## Your goal
For this exercise, output the entries below exactly from the line that holds "background: #1c1c1c;" to the line that holds "box-sizing: border-box;", both ends included. No pictures belong in the copy.

## Exercise material
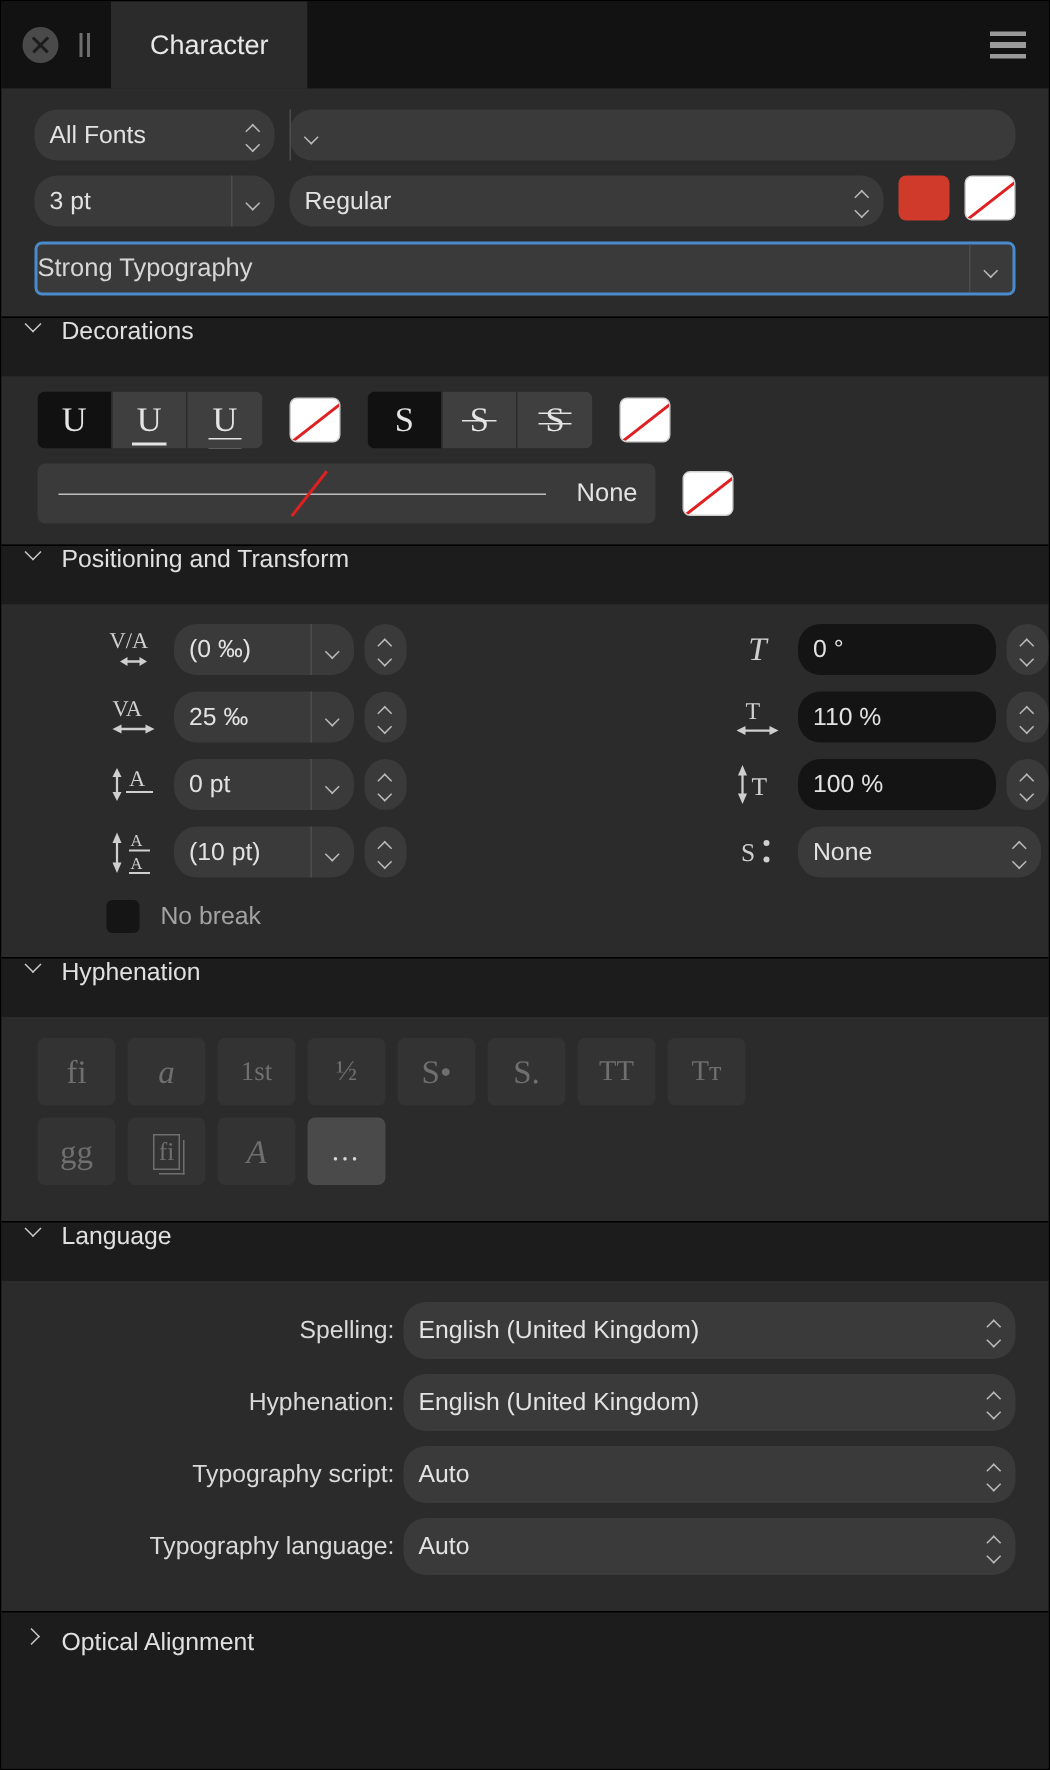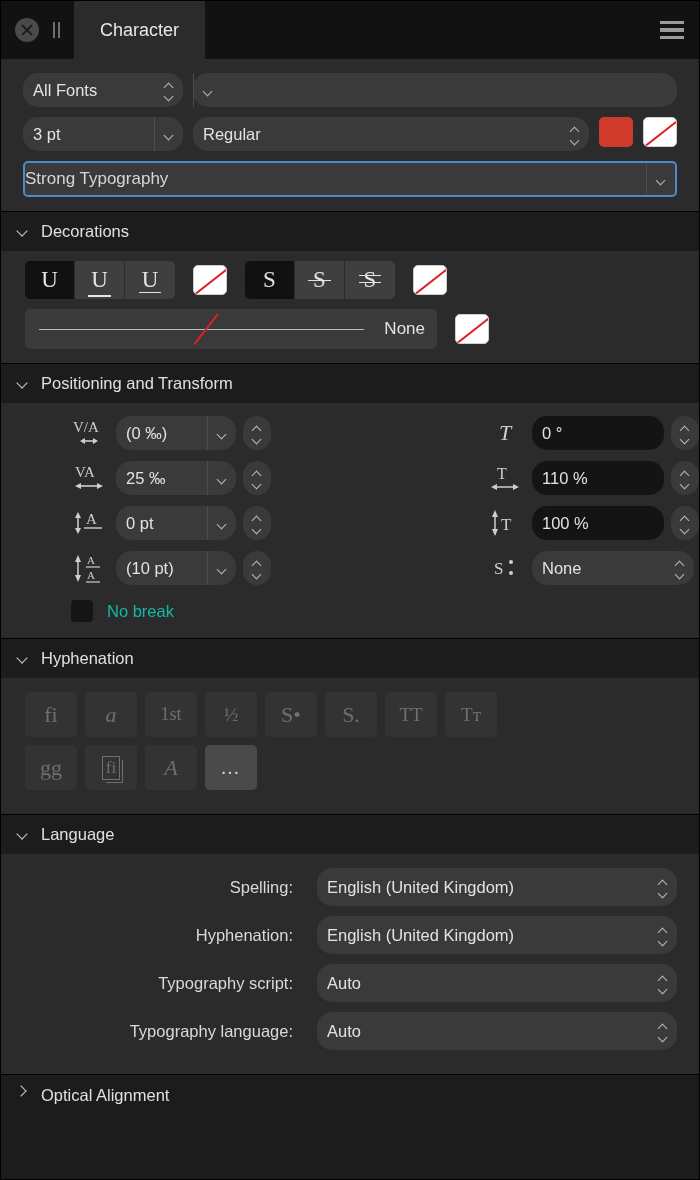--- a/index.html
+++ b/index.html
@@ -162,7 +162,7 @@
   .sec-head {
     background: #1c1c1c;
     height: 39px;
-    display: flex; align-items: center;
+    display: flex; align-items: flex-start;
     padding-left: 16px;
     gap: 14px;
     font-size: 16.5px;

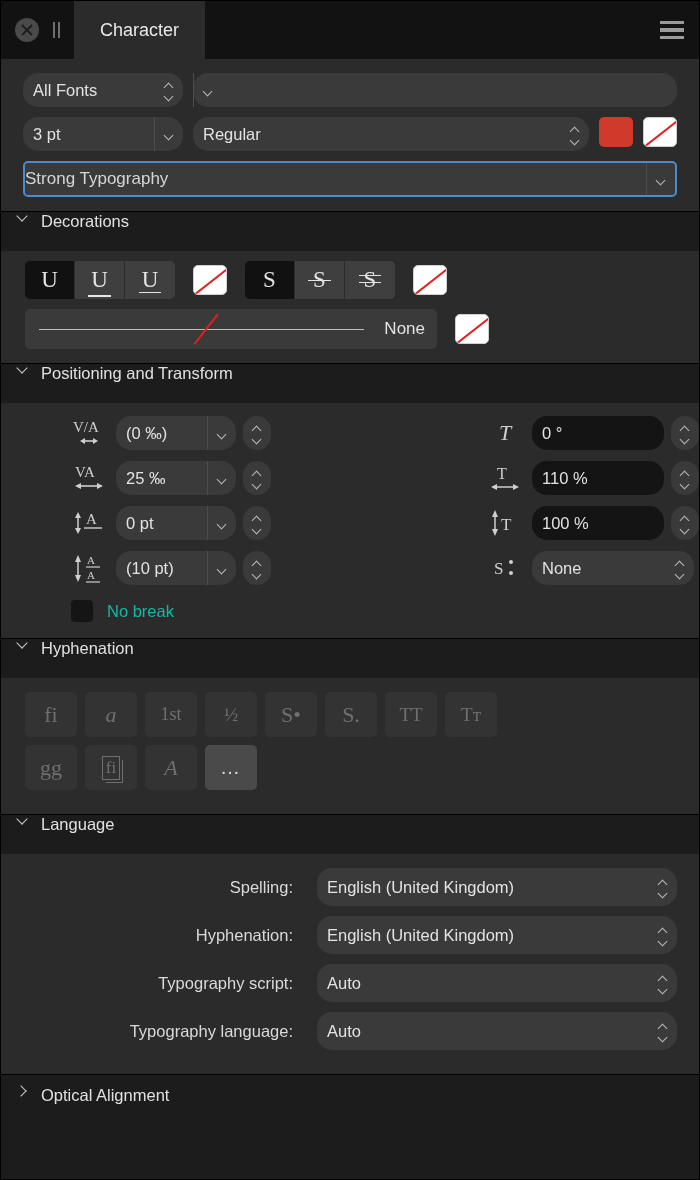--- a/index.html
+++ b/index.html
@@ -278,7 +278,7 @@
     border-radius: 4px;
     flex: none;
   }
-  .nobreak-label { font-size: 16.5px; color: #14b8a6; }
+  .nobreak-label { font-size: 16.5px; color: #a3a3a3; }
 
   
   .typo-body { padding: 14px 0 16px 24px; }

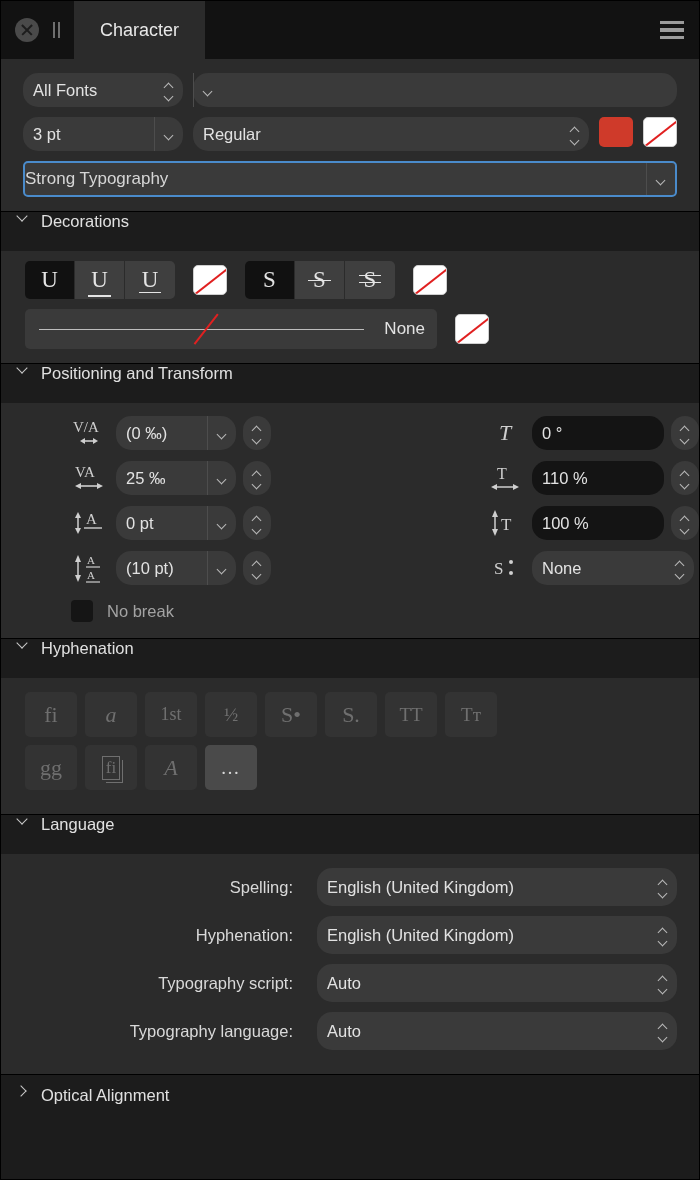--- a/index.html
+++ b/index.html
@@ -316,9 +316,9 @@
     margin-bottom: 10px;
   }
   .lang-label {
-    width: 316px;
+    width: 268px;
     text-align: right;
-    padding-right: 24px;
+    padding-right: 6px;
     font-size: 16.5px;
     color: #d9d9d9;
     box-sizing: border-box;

---

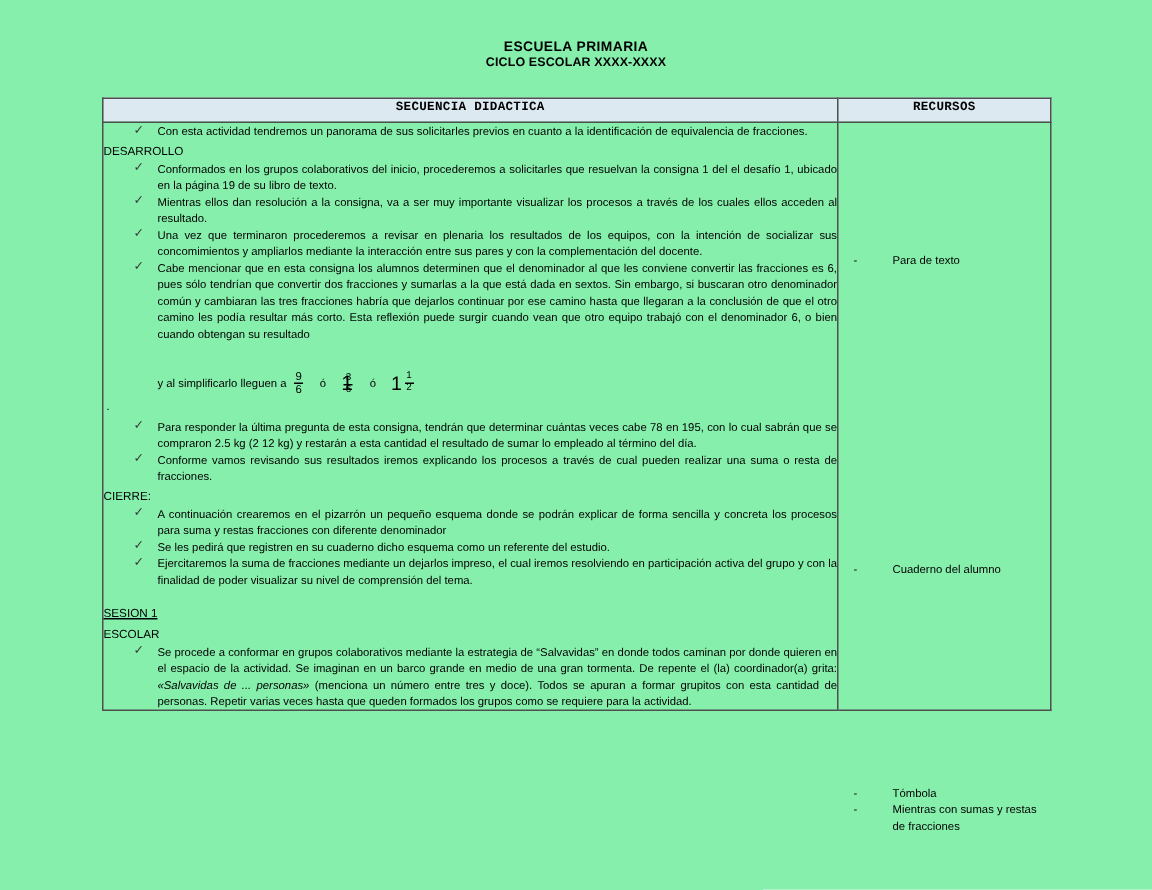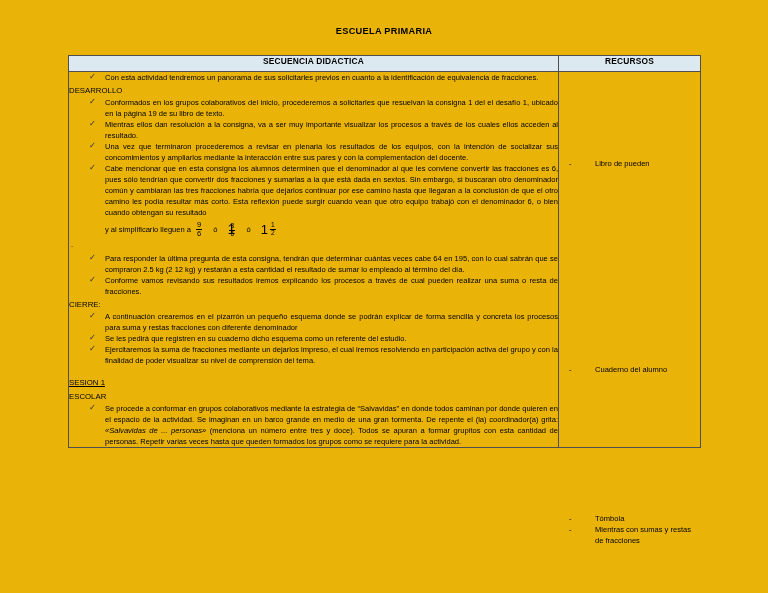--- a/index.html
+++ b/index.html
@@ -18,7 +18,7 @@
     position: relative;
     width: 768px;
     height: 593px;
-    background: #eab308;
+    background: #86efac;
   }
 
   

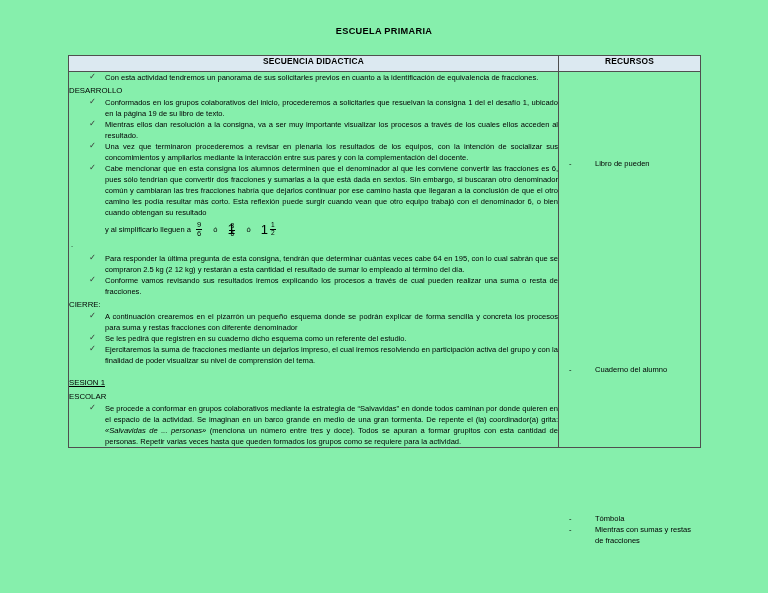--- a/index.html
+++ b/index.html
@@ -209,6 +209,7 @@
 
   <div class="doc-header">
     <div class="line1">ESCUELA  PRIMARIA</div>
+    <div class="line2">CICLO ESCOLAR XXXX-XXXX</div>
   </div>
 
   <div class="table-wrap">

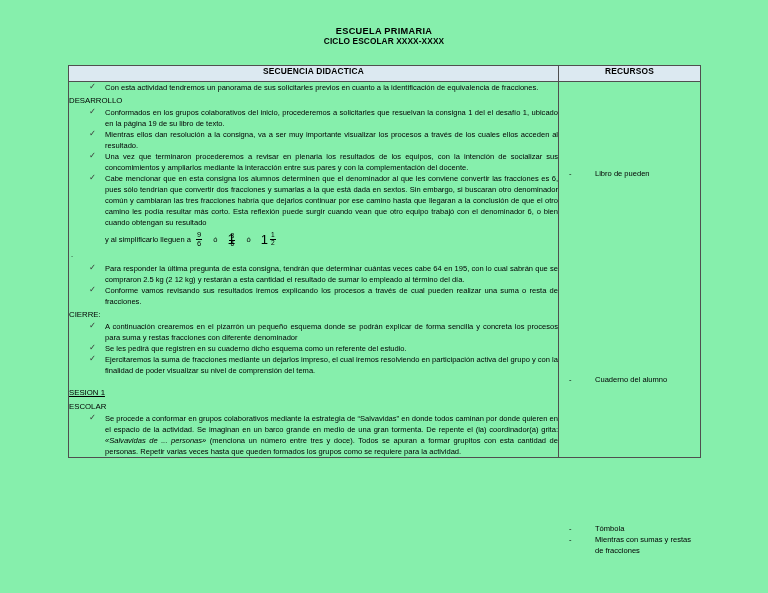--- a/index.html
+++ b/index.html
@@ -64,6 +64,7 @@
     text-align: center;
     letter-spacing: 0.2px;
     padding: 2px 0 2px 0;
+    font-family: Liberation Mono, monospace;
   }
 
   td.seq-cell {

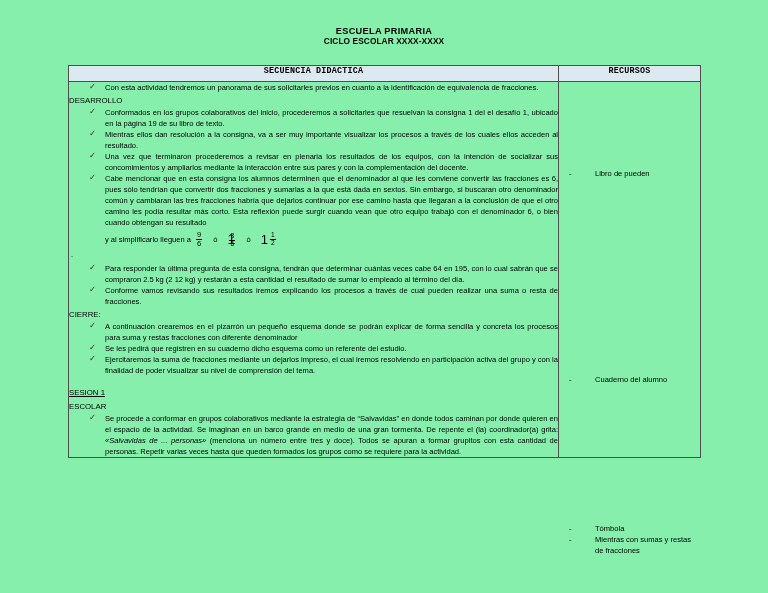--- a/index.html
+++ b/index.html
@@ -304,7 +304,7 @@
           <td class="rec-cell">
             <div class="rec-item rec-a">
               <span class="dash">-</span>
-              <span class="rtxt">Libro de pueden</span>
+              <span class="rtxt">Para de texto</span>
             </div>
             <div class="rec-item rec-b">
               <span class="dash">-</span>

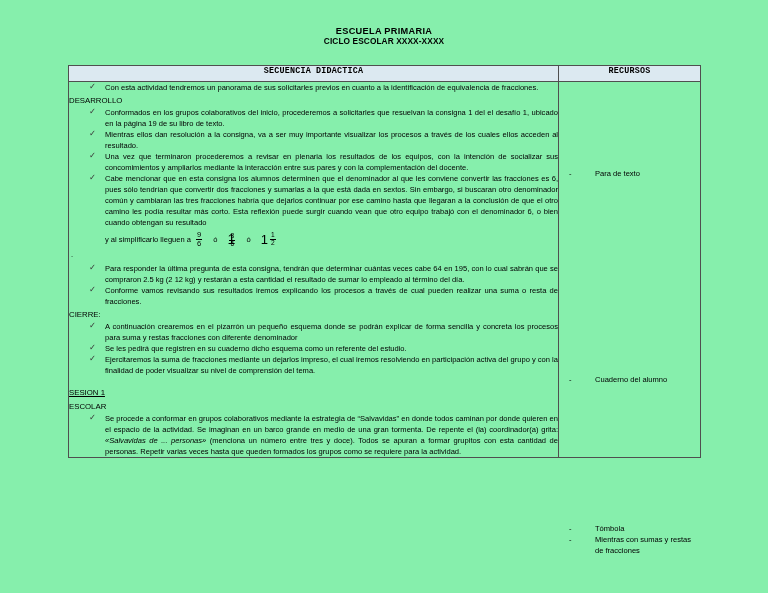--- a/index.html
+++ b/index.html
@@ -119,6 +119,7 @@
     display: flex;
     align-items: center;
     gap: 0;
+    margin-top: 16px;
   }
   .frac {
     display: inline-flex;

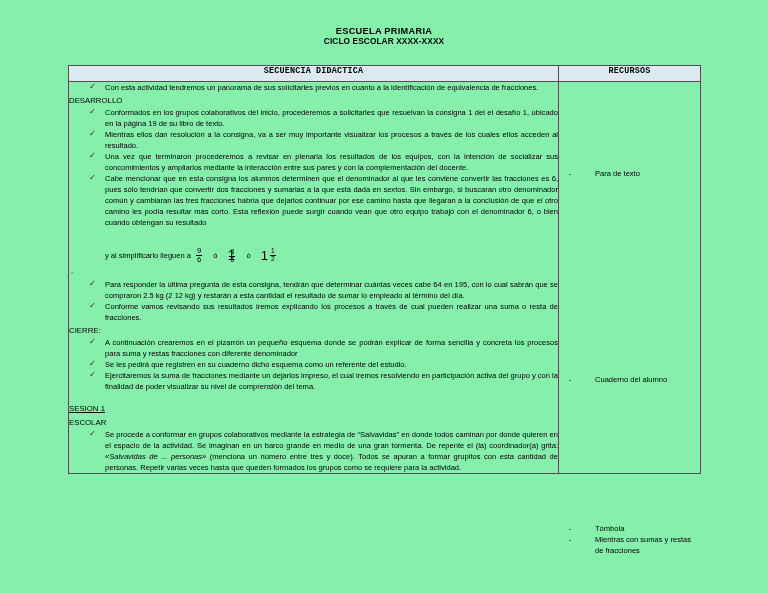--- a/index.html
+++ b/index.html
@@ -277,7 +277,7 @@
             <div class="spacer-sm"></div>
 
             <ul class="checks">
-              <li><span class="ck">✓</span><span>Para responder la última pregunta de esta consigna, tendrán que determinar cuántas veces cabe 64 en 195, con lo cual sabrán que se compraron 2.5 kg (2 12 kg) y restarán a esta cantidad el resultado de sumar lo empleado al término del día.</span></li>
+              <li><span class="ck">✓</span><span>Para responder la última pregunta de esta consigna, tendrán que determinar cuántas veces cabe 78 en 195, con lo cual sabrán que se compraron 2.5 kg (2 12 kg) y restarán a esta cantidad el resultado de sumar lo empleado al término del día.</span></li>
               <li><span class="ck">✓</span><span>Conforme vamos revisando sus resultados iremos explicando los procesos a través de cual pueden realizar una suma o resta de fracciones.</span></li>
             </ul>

## Solved problem
     background: #1c1c1c;
     height: 39px;
-    display: flex; align-items: center;
+    display: flex; align-items: flex-start;
     padding-left: 16px;
     gap: 14px;
     font-size: 16.5px;

--- a/index.html
+++ b/index.html
@@ -278,7 +278,7 @@
     border-radius: 4px;
     flex: none;
   }
-  .nobreak-label { font-size: 16.5px; color: #14b8a6; }
+  .nobreak-label { font-size: 16.5px; color: #a3a3a3; }
 
   
   .typo-body { padding: 14px 0 16px 24px; }

--- a/index.html
+++ b/index.html
@@ -316,9 +316,9 @@
     margin-bottom: 10px;
   }
   .lang-label {
-    width: 316px;
+    width: 268px;
     text-align: right;
-    padding-right: 24px;
+    padding-right: 6px;
     font-size: 16.5px;
     color: #d9d9d9;
     box-sizing: border-box;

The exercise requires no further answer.